- Your assignment
Pictures excluded, output the lines of the data below between the one holding "[250,1104,309,1116] 50000,there ->" and the one holding "[138,1210,225,1223] syz-maneger ->", inclusive, exactly as they stand.

Version comparison data
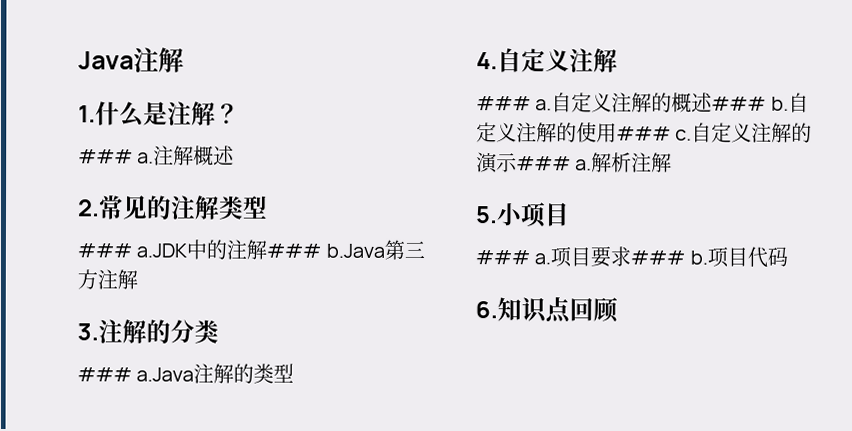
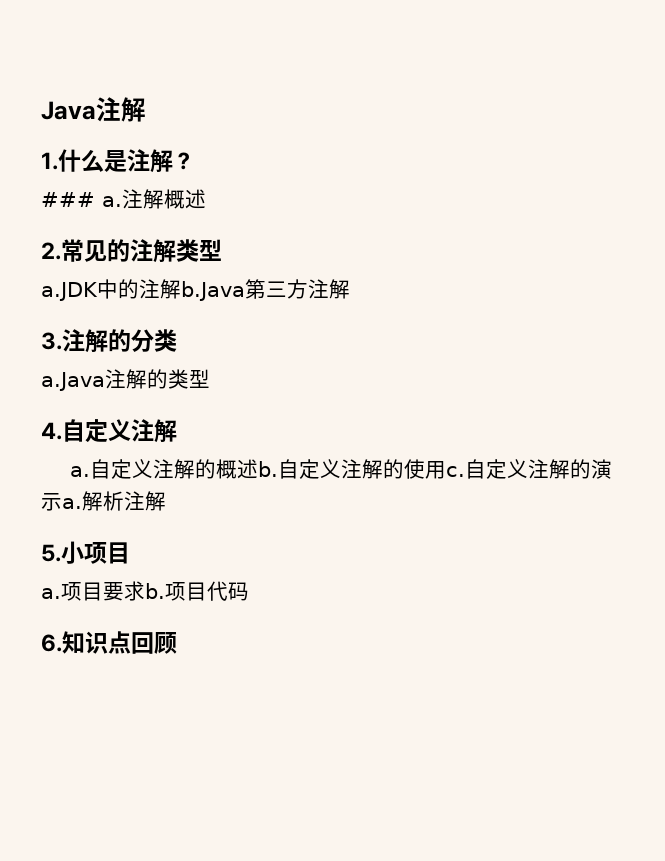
[77,243,132,258] ### -> (222, 250) none
[266,243,322,258] ### -> (181, 289) none
[77,367,132,382] ### -> (177, 340) none
[476,96,531,111] ### -> (177, 431) none
[711,96,767,111] ### -> (259, 469) none
[616,126,671,141] ### -> (447, 470) none
[516,156,571,171] ### -> (62, 502) none
[475,250,530,265] ### -> (130, 553) none
[630,250,686,265] ### -> (145, 591) none

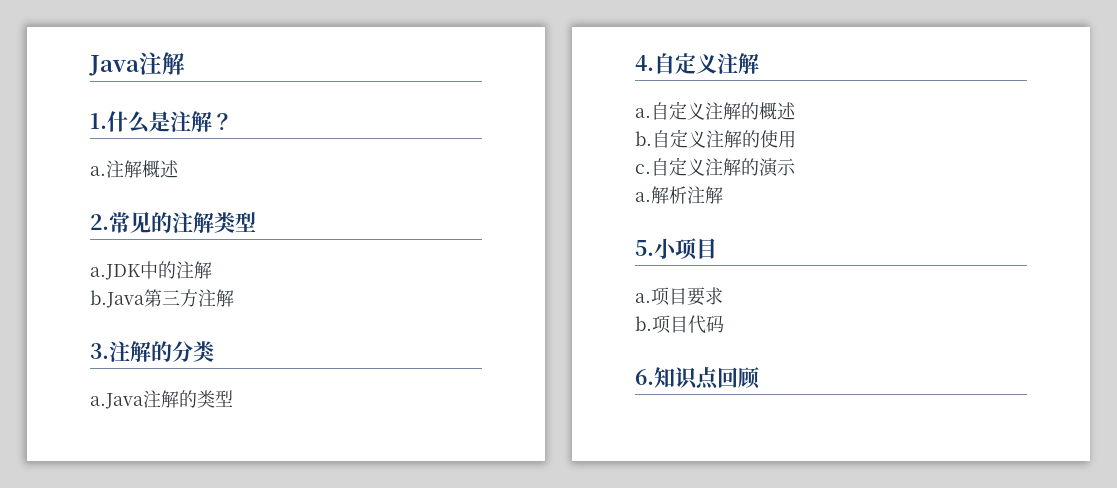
[41,192,95,207] ### -> (233, 122) none
(181, 289) none -> (212, 270) //
(259, 469) none -> (796, 111) //
(447, 470) none -> (796, 139) //
(62, 502) none -> (796, 167) //
(145, 591) none -> (723, 296) //

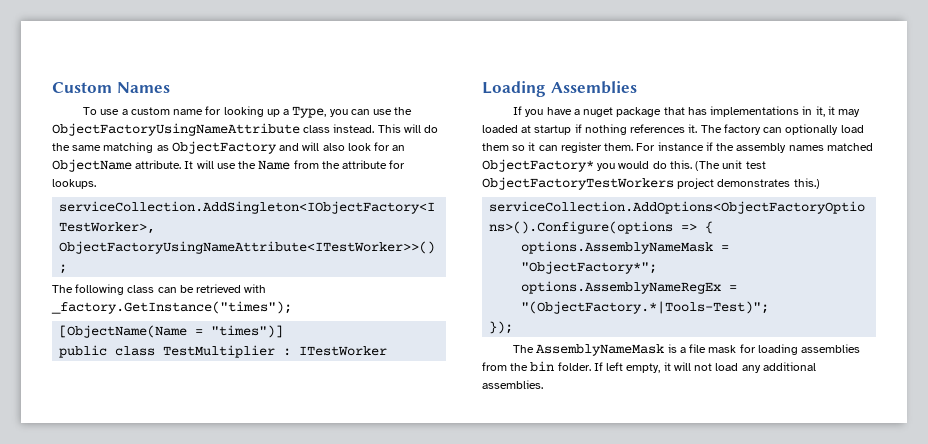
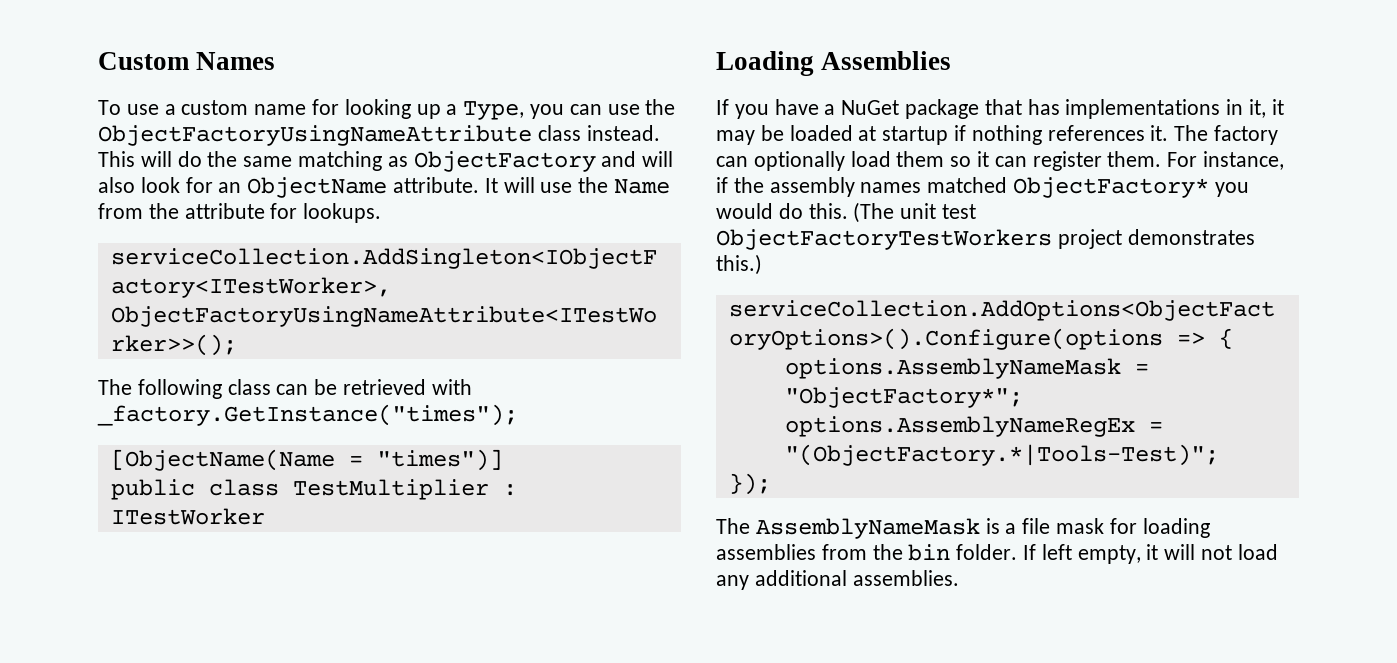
[583,107,614,117] nuget -> [841,100,900,115] NuGet
(861, 113) none -> [760,125,784,141] be
[657,142,704,151] instance -> [1203,151,1285,170] instance,

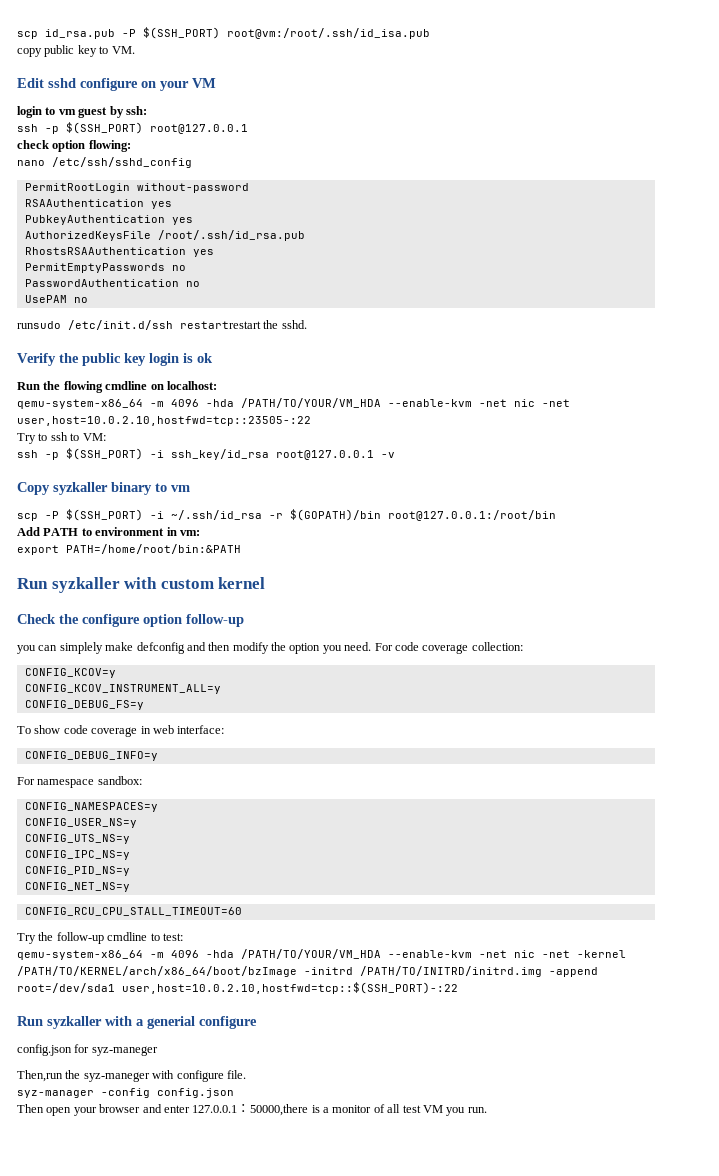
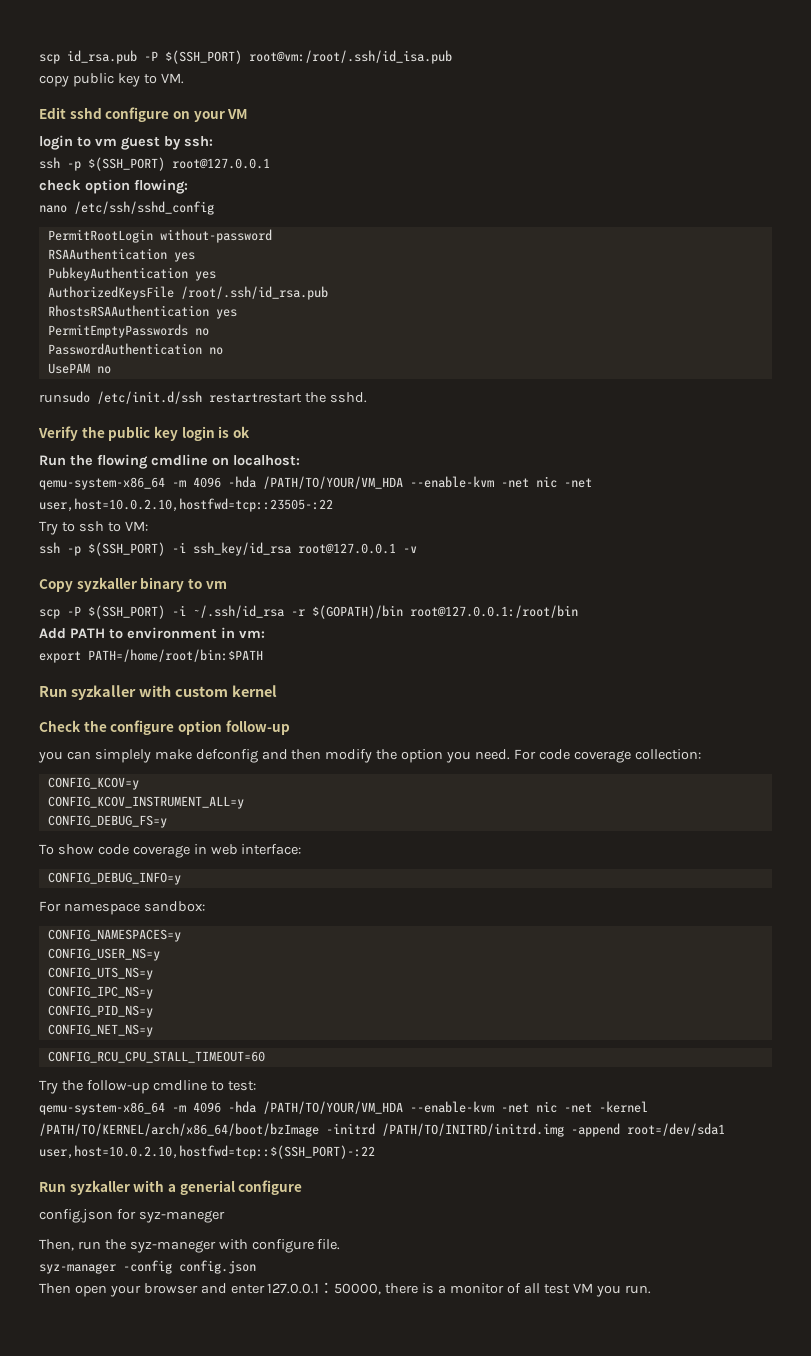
[66,544,241,554] PATH=/home/root/bin:&PATH -> [88,649,263,662] PATH=/home/root/bin:$PATH
[17,1070,63,1082] Then,run -> [39,1239,101,1251] Then, run
[250,1104,309,1116] 50000,there -> [334,1283,419,1295] 50000, there

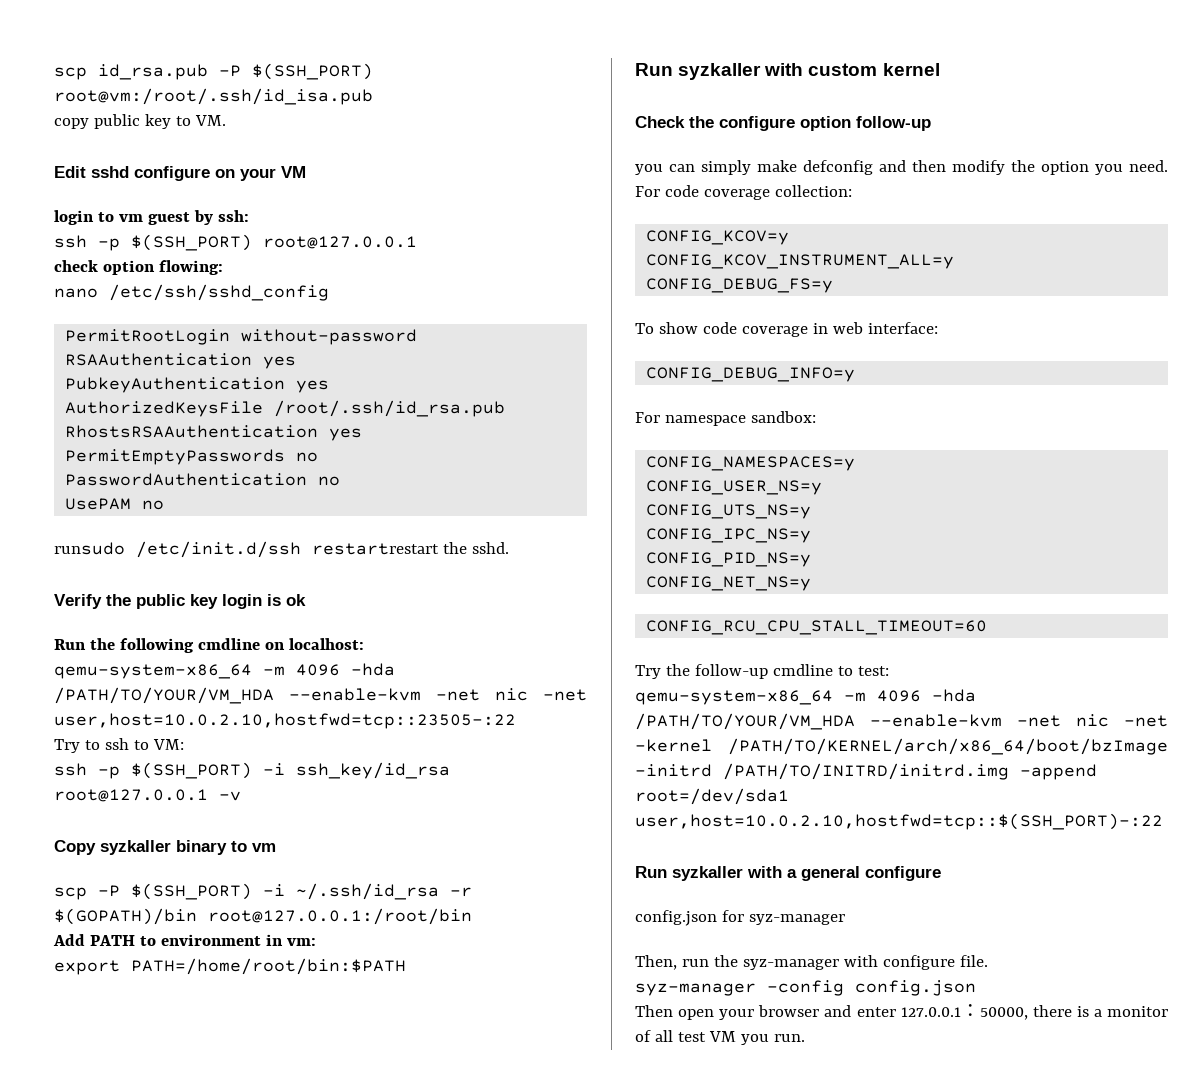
[96,454,148,469] flowing -> [119,638,194,653] following
[94,749,151,763] simplely -> [701,160,751,175] simply
[179,1180,235,1195] generial -> [801,866,860,881] general
[138,1210,225,1223] syz-maneger -> [748,914,845,925] syz-manager
[129,1240,216,1253] syz-maneger -> [742,959,839,970] syz-manager

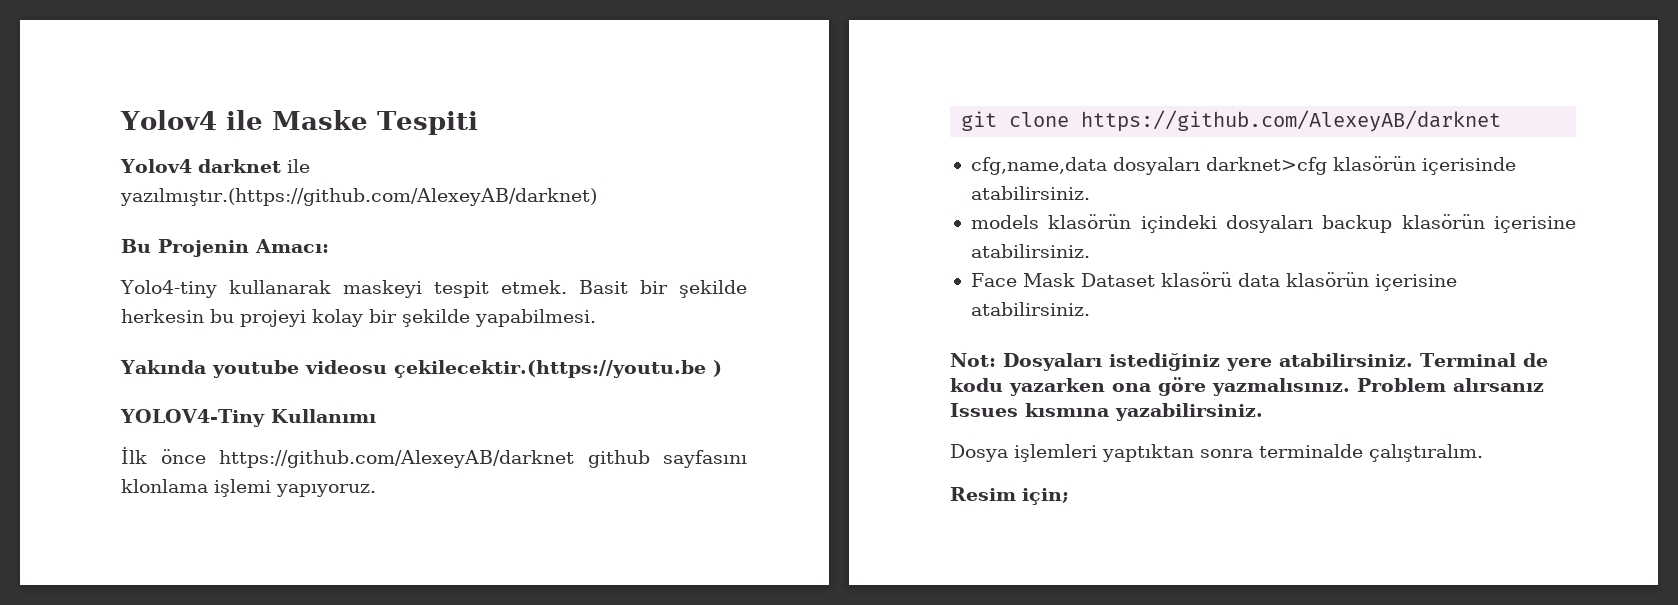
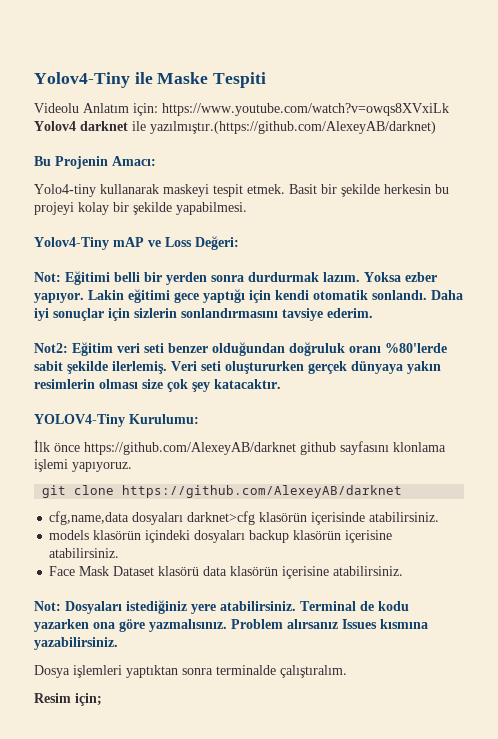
[120,110,217,130] Yolov4 -> [34,72,130,88] Yolov4-Tiny
(478, 123) none -> [34,103,449,116] Videolu Anlatım için: https://www.youtube.com/watch?v=owqs8XVxiLk
[120,360,722,378] Yakında youtube videosu çekilecektir.(https://youtu.be ) -> [34,236,239,250] [34,271,437,285] [34,289,463,303] [34,308,373,321] [34,342,447,356] [34,361,441,374] [34,379,281,392] Yolov4-Tiny mAP ve Loss Değeri: // Not: Eğitimi belli bir yerden sonra durdurmak lazım. Yoksa ezber yapıyor. Lakin eğitimi gece yaptığı için kendi otomatik sonlandı. Daha iyi sonuçlar için sizlerin sonlandırmasını tavsiye ederim. // Not2: Eğitim veri seti benzer olduğundan doğruluk oranı %80'lerde sabit şekilde ilerlemiş. Veri seti oluştururken gerçek dünyaya yakın resimlerin olması size çok şey katacaktır.
[270,409,376,423] Kullanımı -> [129,414,199,424] Kurulumu:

- Answer to this problem
[250,1104,309,1116] 50000,there -> [334,1283,419,1295] 50000, there

[96,454,148,469] flowing -> [119,638,194,653] following
[94,749,151,763] simplely -> [701,160,751,175] simply
[179,1180,235,1195] generial -> [801,866,860,881] general
[138,1210,225,1223] syz-maneger -> [748,914,845,925] syz-manager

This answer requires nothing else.